UNASSIGNED: MR estimates provide robust evidence for the causal effects of vitamin D on reducing the risk of CAE, and JAE, which might provide alternative treatment strategies.
摘要:
■微量营养素水平在癫痫中起关键作用。本研究通过孟德尔随机化(MR)调查微量营养素水平对癫痫的影响。
■双样本MR框架评估了15种血清微量营养素与癫痫表型之间的遗传关联。分析包括钙,铁,锌,硒,铜,镁,钾,叶酸,维生素B6,B12,C,D,E,视黄醇,和胡萝卜素对抗所有癫痫,全身性癫痫,儿童失神癫痫(CAE),青少年失神癫痫(JAE),青少年肌阵挛性癫痫(JME),单纯全身性强直-阵挛性癫痫发作和尖峰波脑电图(GTCS),和各种局灶性癫痫表型[与海马硬化(HS),HS以外的病变,病变阴性]。随机效应逆方差加权(IVW)模型是使用的主要方法,由异质性和多效性评估支持。多变量孟德尔随机化分析(MVMR)用于确定与不同癫痫亚型显著相关的微量营养素,并确认这些亚型的最潜在的因果危险因素。

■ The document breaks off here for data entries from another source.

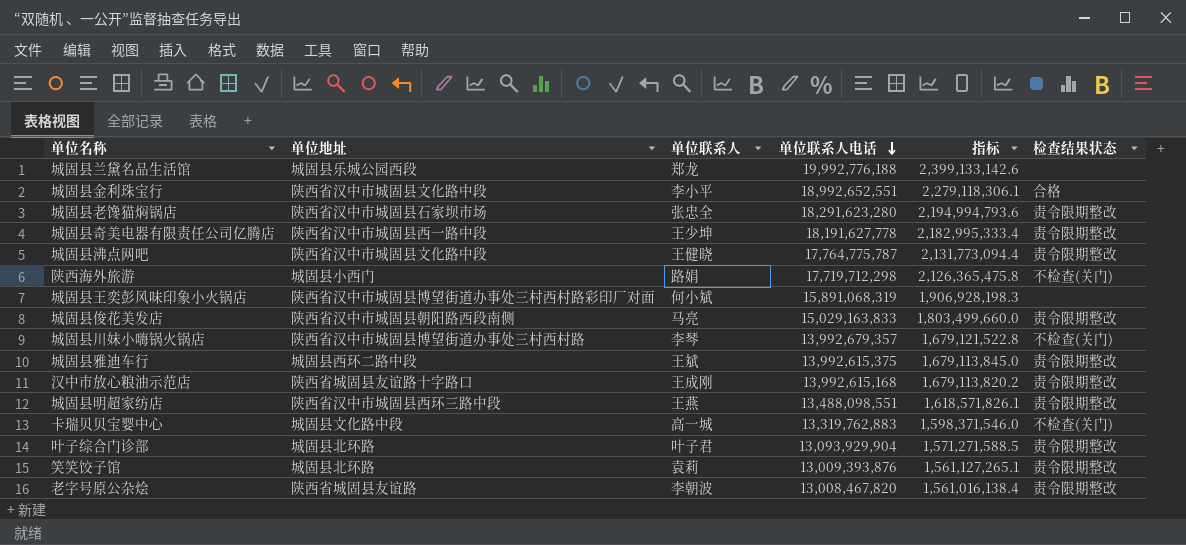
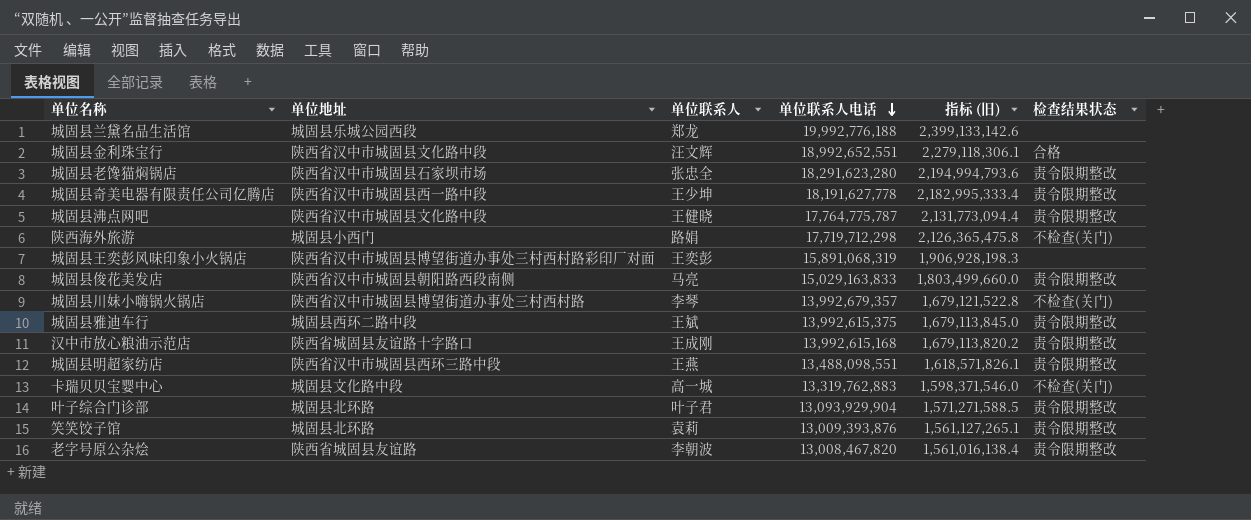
column name: 指标 -> 指标 (旧)
城固县金利珠宝行 | 单位联系人: 李小平 -> 汪文辉
城固县王奕彭风味印象小火锅店 | 单位联系人: 何小斌 -> 王奕彭

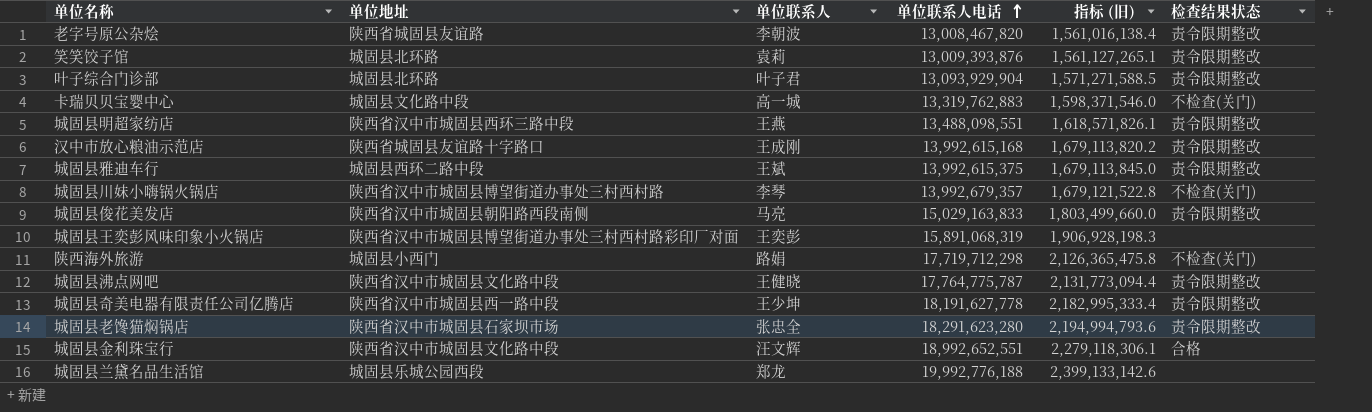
row order: 单位联系人电话 descending -> 单位联系人电话 ascending

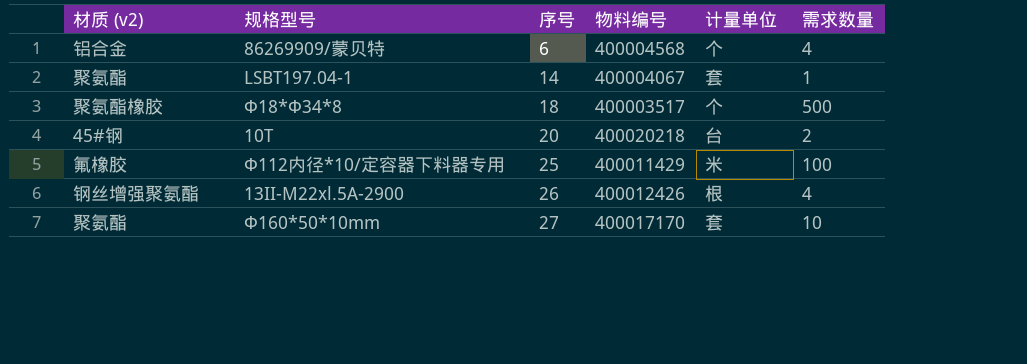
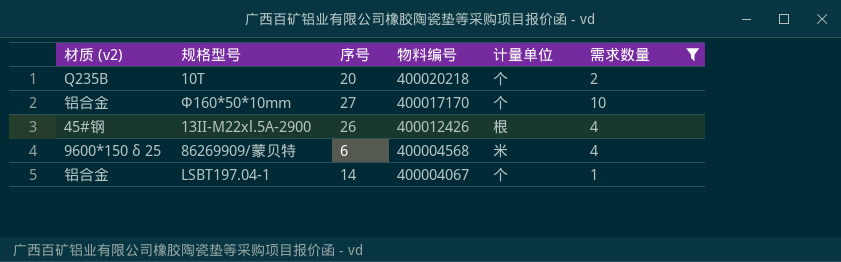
filter: none -> 需求数量 <= 10
row order: 序号 ascending -> 物料编号 descending
10T | 材质 (v2): 45#钢 -> Q235B
10T | 计量单位: 台 -> 个
Φ160*50*10mm | 材质 (v2): 聚氨酯 -> 铝合金
Φ160*50*10mm | 计量单位: 套 -> 个
13II-M22xl.5A-2900 | 材质 (v2): 钢丝增强聚氨酯 -> 45#钢
86269909/蒙贝特 | 材质 (v2): 铝合金 -> 9600*150 δ 25
86269909/蒙贝特 | 计量单位: 个 -> 米
LSBT197.04-1 | 材质 (v2): 聚氨酯 -> 铝合金
LSBT197.04-1 | 计量单位: 套 -> 个

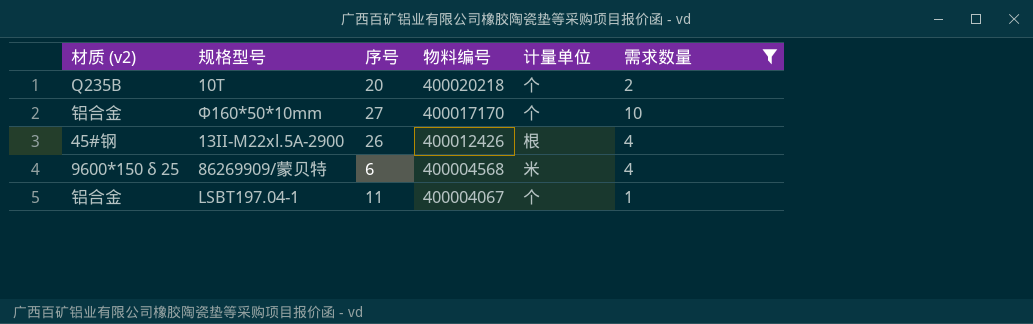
LSBT197.04-1 | 序号: 14 -> 11

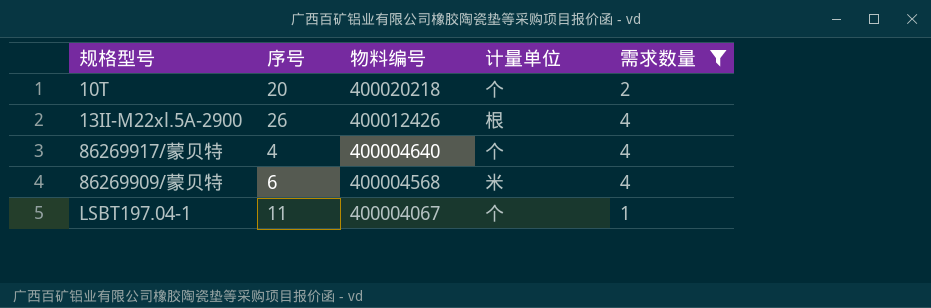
column 材质 (v2) | position: 1 -> none
row Φ160*50*10mm: 铝合金 | 27 | 400017170 | 个 | 10 -> none
row 86269917/蒙贝特: none -> 4 | 400004640 | 个 | 4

■锌可增加HS患者发生局灶性癫痫的风险(OR=1.01;p=0.045)。胡萝卜素与病变阴性病例的高风险相似(OR=1.129;p=0.037)。相反,维生素B6与HS局灶性癫痫的风险降低相关(OR=0.949;p=0.020),维生素D与CAE(OR=0.976,95%CI:0.959-0.993,p=0.006)和JAE(OR=0.986,95%CI:0.973-0.999,p=0.032)的风险降低相关.这些协会是强大的,在各种敏感性分析中显示出最小的异质性,没有多效性的证据。使用MVMR调整后,维生素D与CAE和JAE之间存在显著的因果关系。此外,锌和维生素B6对HS局灶性癫痫的因果关系无显著意义,虽然在调整维生素D后,胡萝卜素从局灶性癫痫病灶阴性的危险因素转变为保护因素。
■MR估计提供了维生素D对降低CAE风险的因果影响的有力证据,和JAE,这可能提供替代治疗策略。
■双样本MR框架评估了15种血清微量营养素与癫痫表型之间的遗传关联。分析包括钙,铁,锌,硒,铜,镁,钾,叶酸,维生素B6,B12,C,D,E,视黄醇,和胡萝卜素对抗所有癫痫,全身性癫痫,儿童失神癫痫(CAE),青少年失神癫痫(JAE),青少年肌阵挛性癫痫(JME),单纯全身性强直-阵挛性癫痫发作和尖峰波脑电图(GTCS),和各种局灶性癫痫表型[与海马硬化(HS),HS以外的病变,病变阴性]。随机效应逆方差加权(IVW)模型是使用的主要方法,由异质性和多效性评估支持。多变量孟德尔随机化分析(MVMR)用于确定与不同癫痫亚型显著相关的微量营养素,并确认这些亚型的最潜在的因果危险因素。
■锌可增加HS患者发生局灶性癫痫的风险(OR=1.01;p=0.045)。胡萝卜素与病变阴性病例的高风险相似(OR=1.129;p=0.037)。相反,维生素B6与HS局灶性癫痫的风险降低相关(OR=0.949;p=0.020),维生素D与CAE(OR=0.976,95%CI:0.959-0.993,p=0.006)和JAE(OR=0.986,95%CI:0.973-0.999,p=0.032)的风险降低相关.这些协会是强大的,在各种敏感性分析中显示出最小的异质性,没有多效性的证据。使用MVMR调整后,维生素D与CAE和JAE之间存在显著的因果关系。此外,锌和维生素B6对HS局灶性癫痫的因果关系无显著意义,虽然在调整维生素D后,胡萝卜素从局灶性癫痫病灶阴性的危险因素转变为保护因素。
■MR估计提供了维生素D对降低CAE风险的因果影响的有力证据,和JAE,这可能提供替代治疗策略。